Interestingly enough, hedge funds have quickly moved to capitalize on the regulatory failures, as well as the responses to them. Hedge funds, in general, have less bureaucracy and push the research provider decision down to the analyst/portfolio manager. They emphasize supplier differentiation and quality. They seem to have a heightened awareness to the cost of inaccurate information and conclusions based on bias. We find them to be more nimble than their long-only competitors and can pick best-in-class research providers, best-in-class prime brokers, and get the maximum value for their spend. We find our hedge fund clients to be our most transparent relationships. They emphasize quality and are the first ones to let us know if we are falling short.

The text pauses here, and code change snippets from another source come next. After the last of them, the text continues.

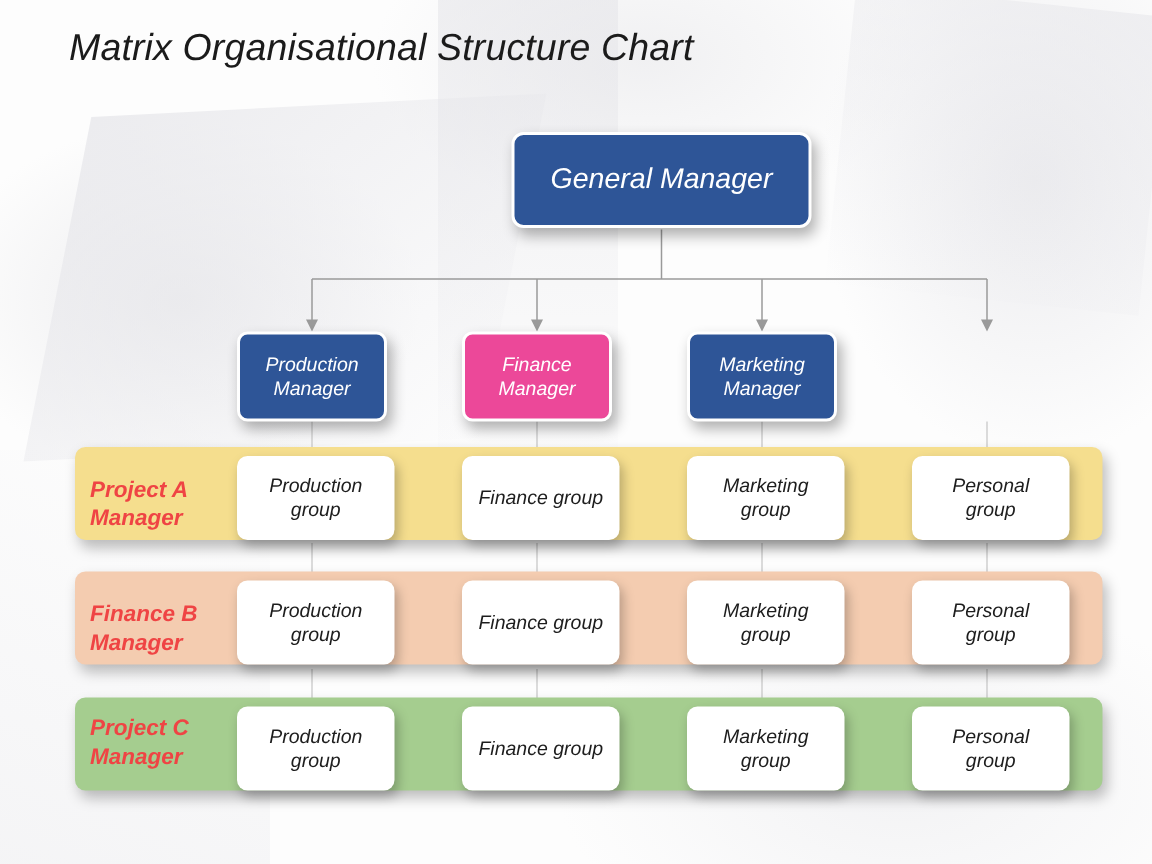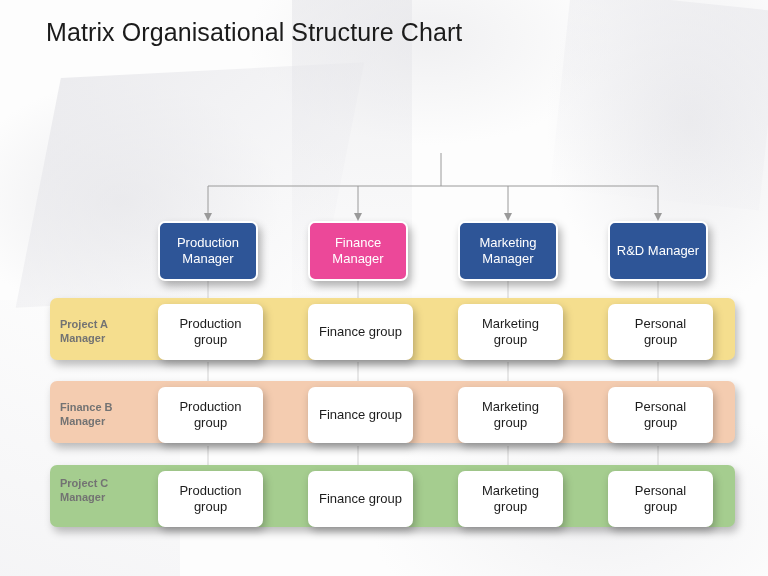--- a/index.html
+++ b/index.html
@@ -13,20 +13,21 @@
     font-family: "Liberation Sans", sans-serif;
     background: #ffffff;
   }
 
   #slide {
     position: relative;
     width: 768px;
     height: 576px;
     background: #ffffff;
     overflow: hidden;
+    font-style: italic;
   }
 
   
   .bg-wash {
     position: absolute;
     inset: 0;
     background:
       radial-gradient(ellipse 230px 170px at 120px 200px, rgba(236,236,238,0.95) 0%, rgba(248,248,249,0) 70%),
       radial-gradient(ellipse 200px 260px at 690px 120px, rgba(234,234,237,0.9) 0%, rgba(250,250,250,0) 72%),
       radial-gradient(ellipse 260px 150px at 430px 40px, rgba(238,238,240,0.85) 0%, rgba(250,250,250,0) 70%),
@@ -115,23 +116,23 @@
     height: 62px;
     border-radius: 7px;
     box-shadow: 3px 5px 9px rgba(0,0,0,0.26);
   }
 
   
   .row-label {
     position: absolute;
     left: 60px;
     width: 95px;
-    font-size: 11px;
+    font-size: 15px;
     font-weight: bold;
-    color: #737373;
+    color: #ef4444;
     line-height: 1.28;
   }
 
   
   .card {
     position: absolute;
     background: #ffffff;
     border-radius: 7px;
     box-sizing: border-box;
     color: #1d1d1d;
@@ -186,39 +187,39 @@
       <path d="M358,362 L358,384"></path>
       <path d="M508,362 L508,384"></path>
       <path d="M658,362 L658,384"></path>
       <path d="M208,446 L208,468"></path>
       <path d="M358,446 L358,468"></path>
       <path d="M508,446 L508,468"></path>
       <path d="M658,446 L658,468"></path>
     </g>
   </svg>
 
+  <div class="node-blue node-gm" style="background: rgb(46, 85, 151);">
+    <span class="lbl">General Manager</span>
+  </div>
 
   <div class="node-blue node-mgr" style="left: 158px; background: rgb(46, 85, 151);">
     <span class="lbl">
       <span>Production</span><br><span>Manager</span>
     </span>
   </div>
   <div class="node-blue node-mgr" style="left: 308px; background: #ec4899;">
     <span class="lbl">
       <span>Finance</span><br><span>Manager</span>
     </span>
   </div>
   <div class="node-blue node-mgr" style="left: 458px; background: rgb(46, 85, 151);">
     <span class="lbl">
       <span>Marketing</span><br><span>Manager</span>
     </span>
   </div>
-  <div class="node-blue node-mgr" style="left: 608px; background: rgb(46, 85, 151);">
-    <span class="lbl">R&amp;D Manager</span>
-  </div>
 
   <div class="band" style="top: 298px; background: rgb(245, 222, 142);"></div>
   <div class="row-label" style="top:317px;">
     <span>Project A</span><br><span>Manager</span>
   </div>
   <div class="card" style="left:158px; top:304px; width:105px; height:56px;">
     <span class="lbl"><span>Production</span><br><span>group</span></span>
   </div>
   <div class="card" style="left:308px; top:304px; width:105px; height:56px;">
     <span class="lbl">Finance group</span>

Most of the long-only investment community is stuck in the middle; all but the biggest mutual funds in fact. They may lack the trading volume of a hedge fund and therefore be back-of-the-line with pretty much any bank. They won’t get liquidity in a downturn. They will get access to the weaker IPOs, but not the most promising ones. Their mutual fund clients will ultimately be the ones to suffer. ETFs lack the regulatory scrutiny and can win the price game. But what kind of liquidity are we going to have when/if investors run for the exit door on these products? A healthy money management industry needs balance. Active managers have a critical role that cannot be marginalized. And if they are unwilling to address the unintended consequences that have already begun to emerge as a result of MiFID II it will eventually hurt their own franchises by squeezing out the resources best equipped to help them fend off ETF competition and win in this new world. MiFID II creates imbalance. It has unfairly burdened European money managers the most. It has hurt the small suppliers and emboldened the large. There will always be a place for well-thought-out regulation. But it should not come at the cost of healthy competition, fair dealing, and true market pricing.